-- WHAT IS BEING ASKED --
The required output is the exact run of lines below that opens at the line with "[347,435,476,451] 1315 PRODUCTEN" and closes at the line with "[38,333,858,541] [image] ->".

[Records from a data source]
►

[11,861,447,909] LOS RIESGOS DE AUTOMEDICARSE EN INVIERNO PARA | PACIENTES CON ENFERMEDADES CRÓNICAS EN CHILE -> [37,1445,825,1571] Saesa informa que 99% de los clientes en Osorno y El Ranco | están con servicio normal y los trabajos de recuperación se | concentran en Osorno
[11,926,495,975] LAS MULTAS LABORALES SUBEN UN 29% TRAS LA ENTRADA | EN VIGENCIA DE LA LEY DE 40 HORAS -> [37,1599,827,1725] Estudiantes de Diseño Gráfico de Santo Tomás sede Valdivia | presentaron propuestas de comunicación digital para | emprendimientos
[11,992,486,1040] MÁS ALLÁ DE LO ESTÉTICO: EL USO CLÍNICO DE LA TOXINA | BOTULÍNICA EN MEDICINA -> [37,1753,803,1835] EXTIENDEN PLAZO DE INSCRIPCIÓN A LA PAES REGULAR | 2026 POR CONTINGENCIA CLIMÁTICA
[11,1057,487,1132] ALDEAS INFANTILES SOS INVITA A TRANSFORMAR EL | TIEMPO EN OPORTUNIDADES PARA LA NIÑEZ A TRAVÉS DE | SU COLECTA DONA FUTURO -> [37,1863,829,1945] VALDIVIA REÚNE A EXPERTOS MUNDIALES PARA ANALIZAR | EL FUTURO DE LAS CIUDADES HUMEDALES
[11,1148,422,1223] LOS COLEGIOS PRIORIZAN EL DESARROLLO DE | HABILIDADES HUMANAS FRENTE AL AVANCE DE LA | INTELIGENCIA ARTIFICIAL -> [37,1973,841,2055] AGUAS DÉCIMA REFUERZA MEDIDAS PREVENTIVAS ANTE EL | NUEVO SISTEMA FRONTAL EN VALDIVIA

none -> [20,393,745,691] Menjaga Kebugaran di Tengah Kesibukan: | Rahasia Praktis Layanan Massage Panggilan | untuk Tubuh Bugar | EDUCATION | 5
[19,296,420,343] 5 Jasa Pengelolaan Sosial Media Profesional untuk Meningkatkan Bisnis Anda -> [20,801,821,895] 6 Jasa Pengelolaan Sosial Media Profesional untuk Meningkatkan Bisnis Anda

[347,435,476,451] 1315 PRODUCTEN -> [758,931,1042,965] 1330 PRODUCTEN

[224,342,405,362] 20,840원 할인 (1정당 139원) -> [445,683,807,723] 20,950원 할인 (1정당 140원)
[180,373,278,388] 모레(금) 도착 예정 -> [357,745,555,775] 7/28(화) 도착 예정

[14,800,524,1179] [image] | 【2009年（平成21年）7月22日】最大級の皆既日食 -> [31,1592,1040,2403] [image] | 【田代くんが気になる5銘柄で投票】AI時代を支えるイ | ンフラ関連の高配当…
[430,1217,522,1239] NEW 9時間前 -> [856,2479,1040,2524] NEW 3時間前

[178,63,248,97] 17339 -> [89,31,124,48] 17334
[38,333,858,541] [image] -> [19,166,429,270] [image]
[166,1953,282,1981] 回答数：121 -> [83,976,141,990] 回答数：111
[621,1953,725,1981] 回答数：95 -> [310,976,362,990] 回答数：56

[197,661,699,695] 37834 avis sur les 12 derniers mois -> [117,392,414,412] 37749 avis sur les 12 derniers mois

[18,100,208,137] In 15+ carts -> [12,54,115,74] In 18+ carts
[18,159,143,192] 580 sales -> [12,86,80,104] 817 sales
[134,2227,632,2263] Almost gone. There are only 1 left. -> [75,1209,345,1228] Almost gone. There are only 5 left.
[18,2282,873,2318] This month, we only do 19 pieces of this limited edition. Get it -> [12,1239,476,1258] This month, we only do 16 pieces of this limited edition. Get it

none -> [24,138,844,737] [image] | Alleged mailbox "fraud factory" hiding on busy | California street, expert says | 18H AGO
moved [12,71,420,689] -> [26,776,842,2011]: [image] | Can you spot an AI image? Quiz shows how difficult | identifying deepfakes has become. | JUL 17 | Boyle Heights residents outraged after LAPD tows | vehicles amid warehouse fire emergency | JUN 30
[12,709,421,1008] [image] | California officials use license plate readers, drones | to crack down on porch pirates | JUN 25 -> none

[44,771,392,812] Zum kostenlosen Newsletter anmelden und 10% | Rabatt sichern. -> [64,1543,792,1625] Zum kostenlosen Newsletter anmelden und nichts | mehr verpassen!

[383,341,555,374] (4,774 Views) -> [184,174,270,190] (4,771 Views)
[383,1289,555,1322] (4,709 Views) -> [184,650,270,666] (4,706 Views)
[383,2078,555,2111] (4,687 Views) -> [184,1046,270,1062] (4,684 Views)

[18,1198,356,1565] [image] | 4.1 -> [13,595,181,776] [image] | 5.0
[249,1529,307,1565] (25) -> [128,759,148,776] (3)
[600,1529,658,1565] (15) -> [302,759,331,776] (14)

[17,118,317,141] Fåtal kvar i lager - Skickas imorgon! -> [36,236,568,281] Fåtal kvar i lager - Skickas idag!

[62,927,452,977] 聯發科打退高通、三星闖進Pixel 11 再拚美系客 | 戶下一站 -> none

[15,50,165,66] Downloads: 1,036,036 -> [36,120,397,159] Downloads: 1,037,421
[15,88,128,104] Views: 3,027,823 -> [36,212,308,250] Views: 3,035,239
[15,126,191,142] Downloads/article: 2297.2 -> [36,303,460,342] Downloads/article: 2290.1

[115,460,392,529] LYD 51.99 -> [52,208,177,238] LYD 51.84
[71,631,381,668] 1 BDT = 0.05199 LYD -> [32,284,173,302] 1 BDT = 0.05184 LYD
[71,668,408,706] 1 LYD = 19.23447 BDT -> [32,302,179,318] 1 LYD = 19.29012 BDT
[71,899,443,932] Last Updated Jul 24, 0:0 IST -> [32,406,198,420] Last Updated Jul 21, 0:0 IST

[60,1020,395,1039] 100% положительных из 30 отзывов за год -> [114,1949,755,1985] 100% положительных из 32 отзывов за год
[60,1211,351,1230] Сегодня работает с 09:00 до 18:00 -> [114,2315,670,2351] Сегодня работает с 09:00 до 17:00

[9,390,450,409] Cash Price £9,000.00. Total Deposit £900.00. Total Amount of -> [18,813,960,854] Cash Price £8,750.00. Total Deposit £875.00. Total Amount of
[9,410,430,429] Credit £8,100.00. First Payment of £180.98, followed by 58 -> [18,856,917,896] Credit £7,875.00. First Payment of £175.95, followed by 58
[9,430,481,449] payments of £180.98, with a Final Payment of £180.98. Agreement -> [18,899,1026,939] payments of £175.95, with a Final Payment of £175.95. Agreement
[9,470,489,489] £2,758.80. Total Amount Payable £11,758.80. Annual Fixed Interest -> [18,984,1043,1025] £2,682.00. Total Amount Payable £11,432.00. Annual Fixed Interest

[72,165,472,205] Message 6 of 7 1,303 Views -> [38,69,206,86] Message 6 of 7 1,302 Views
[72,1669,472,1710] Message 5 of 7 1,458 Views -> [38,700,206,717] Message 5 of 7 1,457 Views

◄

-- ANSWER BELOW --
[347,435,476,451] 1315 PRODUCTEN -> [758,931,1042,965] 1330 PRODUCTEN

[224,342,405,362] 20,840원 할인 (1정당 139원) -> [445,683,807,723] 20,950원 할인 (1정당 140원)
[180,373,278,388] 모레(금) 도착 예정 -> [357,745,555,775] 7/28(화) 도착 예정

[14,800,524,1179] [image] | 【2009年（平成21年）7月22日】最大級の皆既日食 -> [31,1592,1040,2403] [image] | 【田代くんが気になる5銘柄で投票】AI時代を支えるイ | ンフラ関連の高配当…
[430,1217,522,1239] NEW 9時間前 -> [856,2479,1040,2524] NEW 3時間前

[178,63,248,97] 17339 -> [89,31,124,48] 17334
[38,333,858,541] [image] -> [19,166,429,270] [image]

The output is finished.